*** Begin section ***
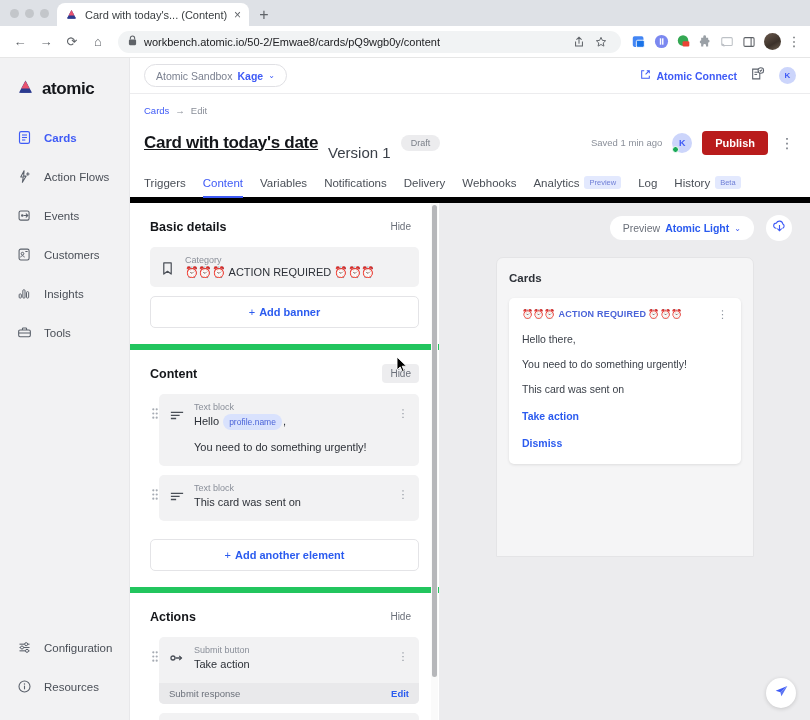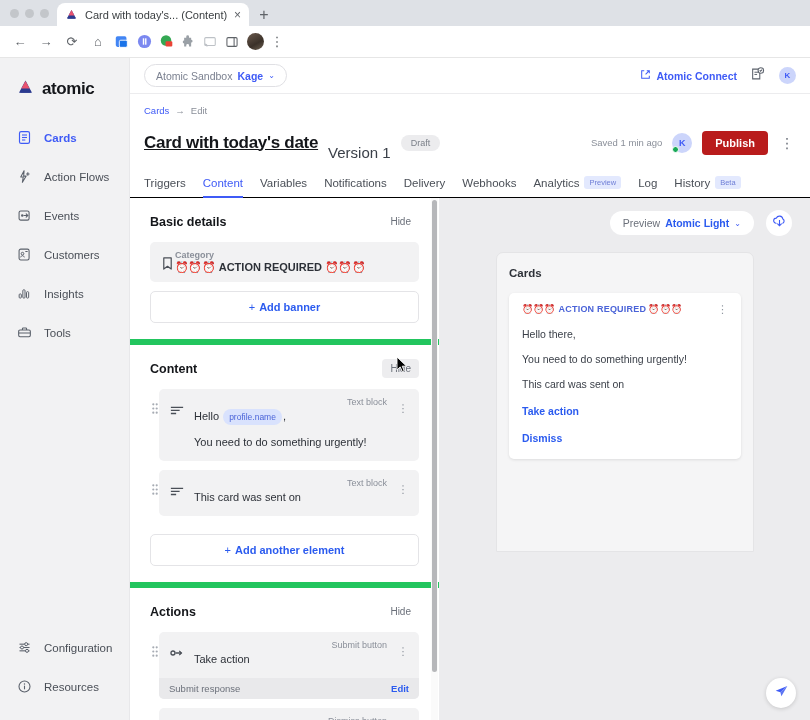--- a/index.html
+++ b/index.html
@@ -113,21 +113,21 @@
     color: #3f5bf6; font-size: 9px; display: flex; align-items: center; justify-content: center; font-weight: 600;
   }
   .publish-btn {
     background: #b91c1c; color: #fff; font-size: 11px; font-weight: 700;
     border: none; border-radius: 4px; padding: 6px 13px; cursor: pointer;
   }
   .kebab { color: #6b707a; font-size: 14px; cursor: pointer; padding: 0 2px; line-height: 1; letter-spacing: 0; }
 
   .tabs {
     display: flex; align-items: flex-end; gap: 17px; padding: 0 14px;
-    border-bottom: 1px solid #000000; margin-top: 9px;
+    border-bottom: 6px solid #000000; margin-top: 9px;
   }
   .tabitem {
     font-size: 11.5px; color: #4a4f57; padding: 6px 0 8px 0; cursor: pointer;
     display: flex; align-items: center; gap: 5px; position: relative;
   }
   .tabitem.active { color: #3f5bf6; }
   .tabitem.active::after {
     content: ""; position: absolute; left: 0; right: 0; bottom: -1px; height: 2px; background: #3f5bf6;
   }
   .mini-chip {
@@ -153,42 +153,42 @@
   .section-head { display: flex; align-items: center; margin-bottom: 11px; }
   .section-title { font-size: 12.5px; font-weight: 700; color: #14161a; }
   .hide-btn {
     margin-left: auto; font-size: 10px; color: #6b707a; cursor: pointer;
     padding: 4px 8px; border-radius: 4px;
   }
   .hide-btn.hovered { background: #ededef; }
 
   .field-card {
     background: #f2f2f3; border-radius: 5px; padding: 8px 10px;
-    display: flex; align-items: flex-start; position: relative; font-weight: bold;
+    display: flex; align-items: flex-start; gap: 10px; position: relative;
   }
   .field-ico { width: 15px; flex: 0 0 15px; padding-top: 6px; display: flex; justify-content: center; }
   .field-label { font-size: 9px; color: #8a8f99; margin-bottom: 1px; }
   .field-value { font-size: 11px; color: #2d3138; }
 
   .ghost-btn {
     margin-top: 9px; width: 100%; border: 1px solid #e4e4e7; border-radius: 5px;
     background: #fff; color: #2b5bef; font-size: 11px; font-weight: 700;
     padding: 9px 0; cursor: pointer; text-align: center;
   }
   .ghost-btn .plus { font-weight: 400; margin-right: 4px; }
 
   .block-row { display: flex; align-items: flex-start; margin-bottom: 9px; }
   .grip { width: 9px; flex: 0 0 9px; padding-top: 14px; display: flex; justify-content: center; cursor: grab; }
   .block {
     flex: 1; background: #f2f2f3; border-radius: 5px; overflow: hidden;
   }
   .block-main { display: flex; align-items: flex-start; gap: 10px; padding: 8px 10px 10px 10px; }
   .block-ico { width: 15px; flex: 0 0 15px; padding-top: 7px; display: flex; justify-content: center; }
   .block-body { flex: 1; min-width: 0; }
-  .block-label { font-size: 9px; color: #8a8f99; margin-bottom: 1px; text-align: right; }
+  .block-label { font-size: 9px; color: #8a8f99; margin-bottom: 1px; }
   .block-text { font-size: 11px; color: #2d3138; line-height: 1.55; }
   .token {
     display: inline-block; background: #d9e2fd; color: #4a63d8;
     font-size: 8.5px; padding: 1.5px 6px; border-radius: 8px; vertical-align: middle; margin: 0 1px;
   }
   .block-kebab { width: 12px; flex: 0 0 12px; padding-top: 6px; color: #9096a0; font-size: 11px; text-align: center; cursor: pointer; line-height: 1; }
   .block-foot {
     background: #e9e9eb; padding: 5px 10px; display: flex; align-items: center;
     font-size: 9.5px; color: #6b707a;
   }
@@ -252,20 +252,42 @@
       <span class="tab-x">×</span>
     </div>
     <span class="tab-new">+</span>
   </div>
 
   <div class="browser-bar">
     <span class="nav-btn">←</span>
     <span class="nav-btn">→</span>
     <span class="nav-btn">⟳</span>
     <span class="nav-btn">⌂</span>
+    <div class="omnibox">
+      <span>
+        <svg width="9" height="11" viewBox="0 0 10 12">
+            <rect x="1" y="5" width="8" height="6.2" rx="1.2" fill="#5f6368"></rect>
+            <path d="M2.6 5V3.4a2.4 2.4 0 0 1 4.8 0V5" stroke="#5f6368" stroke-width="1.2" fill="none"></path>
+          </svg>
+      </span>
+      <span>workbench.atomic.io/50-2/Emwae8/cards/pQ9wgb0y/content</span>
+      <span class="omni-actions">
+        <span class="ext-icon">
+          <svg width="12" height="12" viewBox="0 0 14 14">
+              <path d="M7 1.5v7M4.4 4l2.6-2.6L9.6 4" stroke="#5f6368" stroke-width="1.2" fill="none" stroke-linecap="round"></path>
+              <path d="M3 6.5v5.2h8V6.5" stroke="#5f6368" stroke-width="1.2" fill="none"></path>
+            </svg>
+        </span>
+        <span class="ext-icon">
+          <svg width="12" height="12" viewBox="0 0 14 14">
+              <path d="M7 1.6l1.6 3.5 3.8.4-2.8 2.6.8 3.7L7 9.9 3.6 11.8l.8-3.7L1.6 5.5l3.8-.4z" stroke="#5f6368" stroke-width="1.1" fill="none"></path>
+            </svg>
+        </span>
+      </span>
+    </div>
     <span class="ext-icon">
       <svg width="16" height="16" viewBox="0 0 18 18">
           <rect x="2" y="2.5" width="12" height="12" rx="2" fill="#4285f4"></rect>
           <rect x="6" y="7" width="9" height="8" rx="1.6" fill="#1a73e8" stroke="#fff" stroke-width="1"></rect>
         </svg>
     </span>
     <span class="ext-icon">
       <svg width="15" height="15" viewBox="0 0 16 16">
           <circle cx="8" cy="8" r="7" fill="#7b88f0"></circle>
           <rect x="6.2" y="4.6" width="1.5" height="6.8" fill="#fff"></rect>

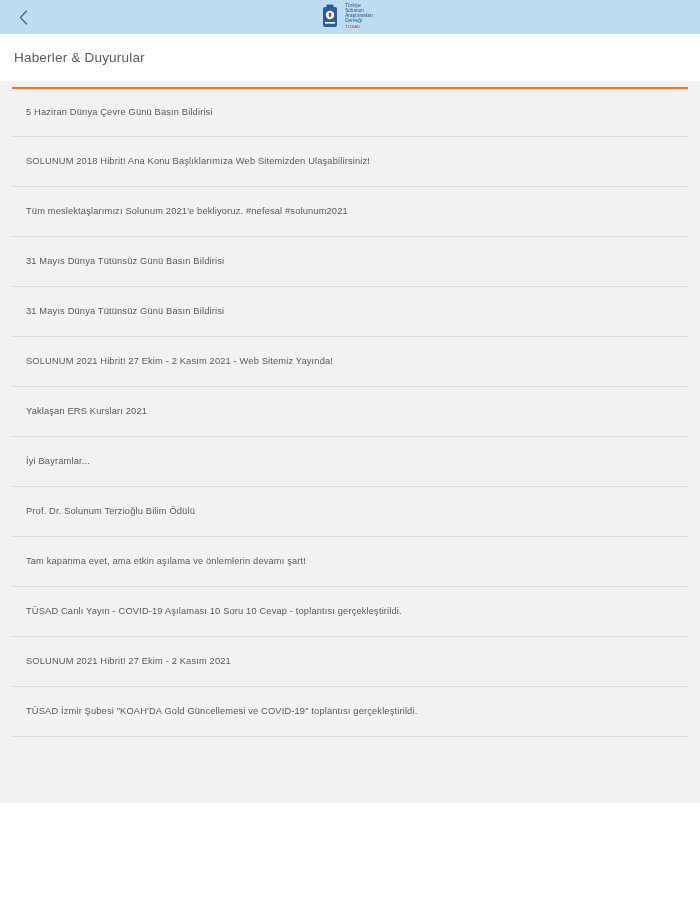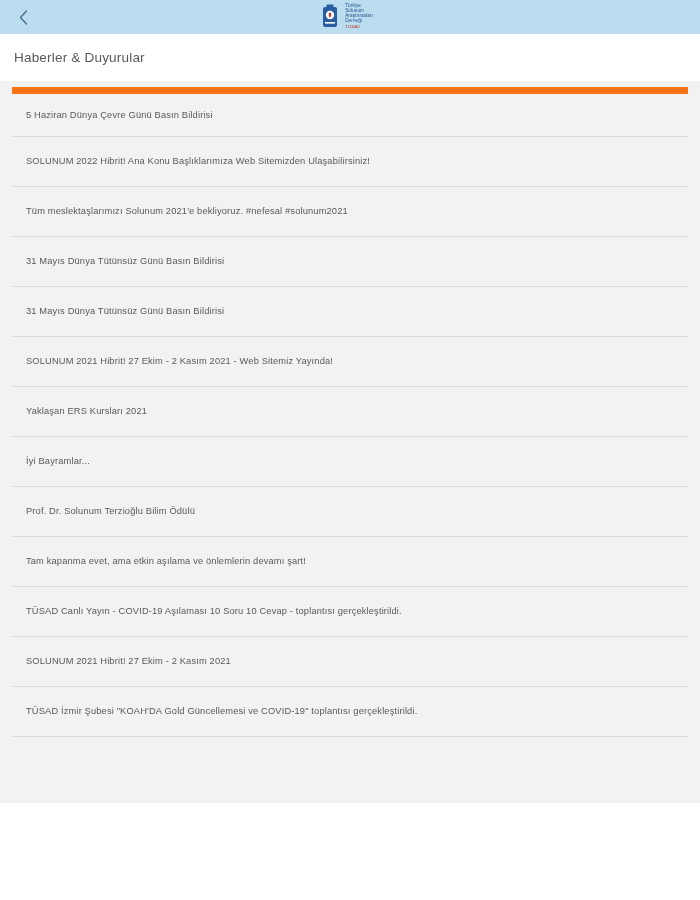--- a/index.html
+++ b/index.html
@@ -95,21 +95,21 @@
   .list-item {
     background: #f2f2f2;
     border-bottom: 1px solid #dcdcdc;
     height: 50px;
     display: flex;
     align-items: center;
     padding: 0 14px;
     cursor: pointer;
   }
   .list-item:first-child {
-    border-top: 7px solid #f97316;
+    border-top: 2px solid #f97316;
   }
   .list-item-text {
     font-size: 9.3px;
     color: #58595b;
     letter-spacing: 0.15px;
     line-height: 1.3;
   }
 </style>
 </head>
 <body>
@@ -148,21 +148,21 @@
   <div class="page-head">
     <div class="page-title">Haberler &amp; Duyurular</div>
   </div>
 
   <div class="list-wrap">
 
     <div class="list-item">
       <div class="list-item-text">5 Haziran Dünya Çevre Günü Basın Bildirisi</div>
     </div>
     <div class="list-item">
-      <div class="list-item-text">SOLUNUM 2022 Hibrit! Ana Konu Başlıklarımıza Web Sitemizden Ulaşabilirsiniz!</div>
+      <div class="list-item-text">SOLUNUM 2018 Hibrit! Ana Konu Başlıklarımıza Web Sitemizden Ulaşabilirsiniz!</div>
     </div>
     <div class="list-item">
       <div class="list-item-text">Tüm meslektaşlarımızı Solunum 2021'e bekliyoruz. #nefesal #solunum2021</div>
     </div>
     <div class="list-item">
       <div class="list-item-text">31 Mayıs Dünya Tütünsüz Günü Basın Bildirisi</div>
     </div>
     <div class="list-item">
       <div class="list-item-text">31 Mayıs Dünya Tütünsüz Günü Basın Bildirisi</div>
     </div>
*** End section ***
▶ **ASSIGNED TASK**
Every line of the data above is to be set down exactly; the pictures are not.

▶ **SOLUTION**
--- a/index.html
+++ b/index.html
@@ -113,21 +113,21 @@
     color: #3f5bf6; font-size: 9px; display: flex; align-items: center; justify-content: center; font-weight: 600;
   }
   .publish-btn {
     background: #b91c1c; color: #fff; font-size: 11px; font-weight: 700;
     border: none; border-radius: 4px; padding: 6px 13px; cursor: pointer;
   }
   .kebab { color: #6b707a; font-size: 14px; cursor: pointer; padding: 0 2px; line-height: 1; letter-spacing: 0; }
 
   .tabs {
     display: flex; align-items: flex-end; gap: 17px; padding: 0 14px;
-    border-bottom: 1px solid #000000; margin-top: 9px;
+    border-bottom: 6px solid #000000; margin-top: 9px;
   }
   .tabitem {
     font-size: 11.5px; color: #4a4f57; padding: 6px 0 8px 0; cursor: pointer;
     display: flex; align-items: center; gap: 5px; position: relative;
   }
   .tabitem.active { color: #3f5bf6; }
   .tabitem.active::after {
     content: ""; position: absolute; left: 0; right: 0; bottom: -1px; height: 2px; background: #3f5bf6;
   }
   .mini-chip {
@@ -153,42 +153,42 @@
   .section-head { display: flex; align-items: center; margin-bottom: 11px; }
   .section-title { font-size: 12.5px; font-weight: 700; color: #14161a; }
   .hide-btn {
     margin-left: auto; font-size: 10px; color: #6b707a; cursor: pointer;
     padding: 4px 8px; border-radius: 4px;
   }
   .hide-btn.hovered { background: #ededef; }
 
   .field-card {
     background: #f2f2f3; border-radius: 5px; padding: 8px 10px;
-    display: flex; align-items: flex-start; position: relative; font-weight: bold;
+    display: flex; align-items: flex-start; gap: 10px; position: relative;
   }
   .field-ico { width: 15px; flex: 0 0 15px; padding-top: 6px; display: flex; justify-content: center; }
   .field-label { font-size: 9px; color: #8a8f99; margin-bottom: 1px; }
   .field-value { font-size: 11px; color: #2d3138; }
 
   .ghost-btn {
     margin-top: 9px; width: 100%; border: 1px solid #e4e4e7; border-radius: 5px;
     background: #fff; color: #2b5bef; font-size: 11px; font-weight: 700;
     padding: 9px 0; cursor: pointer; text-align: center;
   }
   .ghost-btn .plus { font-weight: 400; margin-right: 4px; }
 
   .block-row { display: flex; align-items: flex-start; margin-bottom: 9px; }
   .grip { width: 9px; flex: 0 0 9px; padding-top: 14px; display: flex; justify-content: center; cursor: grab; }
   .block {
     flex: 1; background: #f2f2f3; border-radius: 5px; overflow: hidden;
   }
   .block-main { display: flex; align-items: flex-start; gap: 10px; padding: 8px 10px 10px 10px; }
   .block-ico { width: 15px; flex: 0 0 15px; padding-top: 7px; display: flex; justify-content: center; }
   .block-body { flex: 1; min-width: 0; }
-  .block-label { font-size: 9px; color: #8a8f99; margin-bottom: 1px; text-align: right; }
+  .block-label { font-size: 9px; color: #8a8f99; margin-bottom: 1px; }
   .block-text { font-size: 11px; color: #2d3138; line-height: 1.55; }
   .token {
     display: inline-block; background: #d9e2fd; color: #4a63d8;
     font-size: 8.5px; padding: 1.5px 6px; border-radius: 8px; vertical-align: middle; margin: 0 1px;
   }
   .block-kebab { width: 12px; flex: 0 0 12px; padding-top: 6px; color: #9096a0; font-size: 11px; text-align: center; cursor: pointer; line-height: 1; }
   .block-foot {
     background: #e9e9eb; padding: 5px 10px; display: flex; align-items: center;
     font-size: 9.5px; color: #6b707a;
   }
@@ -252,20 +252,42 @@
       <span class="tab-x">×</span>
     </div>
     <span class="tab-new">+</span>
   </div>
 
   <div class="browser-bar">
     <span class="nav-btn">←</span>
     <span class="nav-btn">→</span>
     <span class="nav-btn">⟳</span>
     <span class="nav-btn">⌂</span>
+    <div class="omnibox">
+      <span>
+        <svg width="9" height="11" viewBox="0 0 10 12">
+            <rect x="1" y="5" width="8" height="6.2" rx="1.2" fill="#5f6368"></rect>
+            <path d="M2.6 5V3.4a2.4 2.4 0 0 1 4.8 0V5" stroke="#5f6368" stroke-width="1.2" fill="none"></path>
+          </svg>
+      </span>
+      <span>workbench.atomic.io/50-2/Emwae8/cards/pQ9wgb0y/content</span>
+      <span class="omni-actions">
+        <span class="ext-icon">
+          <svg width="12" height="12" viewBox="0 0 14 14">
+              <path d="M7 1.5v7M4.4 4l2.6-2.6L9.6 4" stroke="#5f6368" stroke-width="1.2" fill="none" stroke-linecap="round"></path>
+              <path d="M3 6.5v5.2h8V6.5" stroke="#5f6368" stroke-width="1.2" fill="none"></path>
+            </svg>
+        </span>
+        <span class="ext-icon">
+          <svg width="12" height="12" viewBox="0 0 14 14">
+              <path d="M7 1.6l1.6 3.5 3.8.4-2.8 2.6.8 3.7L7 9.9 3.6 11.8l.8-3.7L1.6 5.5l3.8-.4z" stroke="#5f6368" stroke-width="1.1" fill="none"></path>
+            </svg>
+        </span>
+      </span>
+    </div>
     <span class="ext-icon">
       <svg width="16" height="16" viewBox="0 0 18 18">
           <rect x="2" y="2.5" width="12" height="12" rx="2" fill="#4285f4"></rect>
           <rect x="6" y="7" width="9" height="8" rx="1.6" fill="#1a73e8" stroke="#fff" stroke-width="1"></rect>
         </svg>
     </span>
     <span class="ext-icon">
       <svg width="15" height="15" viewBox="0 0 16 16">
           <circle cx="8" cy="8" r="7" fill="#7b88f0"></circle>
           <rect x="6.2" y="4.6" width="1.5" height="6.8" fill="#fff"></rect>

--- a/index.html
+++ b/index.html
@@ -95,21 +95,21 @@
   .list-item {
     background: #f2f2f2;
     border-bottom: 1px solid #dcdcdc;
     height: 50px;
     display: flex;
     align-items: center;
     padding: 0 14px;
     cursor: pointer;
   }
   .list-item:first-child {
-    border-top: 7px solid #f97316;
+    border-top: 2px solid #f97316;
   }
   .list-item-text {
     font-size: 9.3px;
     color: #58595b;
     letter-spacing: 0.15px;
     line-height: 1.3;
   }
 </style>
 </head>
 <body>
@@ -148,21 +148,21 @@
   <div class="page-head">
     <div class="page-title">Haberler &amp; Duyurular</div>
   </div>
 
   <div class="list-wrap">
 
     <div class="list-item">
       <div class="list-item-text">5 Haziran Dünya Çevre Günü Basın Bildirisi</div>
     </div>
     <div class="list-item">
-      <div class="list-item-text">SOLUNUM 2022 Hibrit! Ana Konu Başlıklarımıza Web Sitemizden Ulaşabilirsiniz!</div>
+      <div class="list-item-text">SOLUNUM 2018 Hibrit! Ana Konu Başlıklarımıza Web Sitemizden Ulaşabilirsiniz!</div>
     </div>
     <div class="list-item">
       <div class="list-item-text">Tüm meslektaşlarımızı Solunum 2021'e bekliyoruz. #nefesal #solunum2021</div>
     </div>
     <div class="list-item">
       <div class="list-item-text">31 Mayıs Dünya Tütünsüz Günü Basın Bildirisi</div>
     </div>
     <div class="list-item">
       <div class="list-item-text">31 Mayıs Dünya Tütünsüz Günü Basın Bildirisi</div>
     </div>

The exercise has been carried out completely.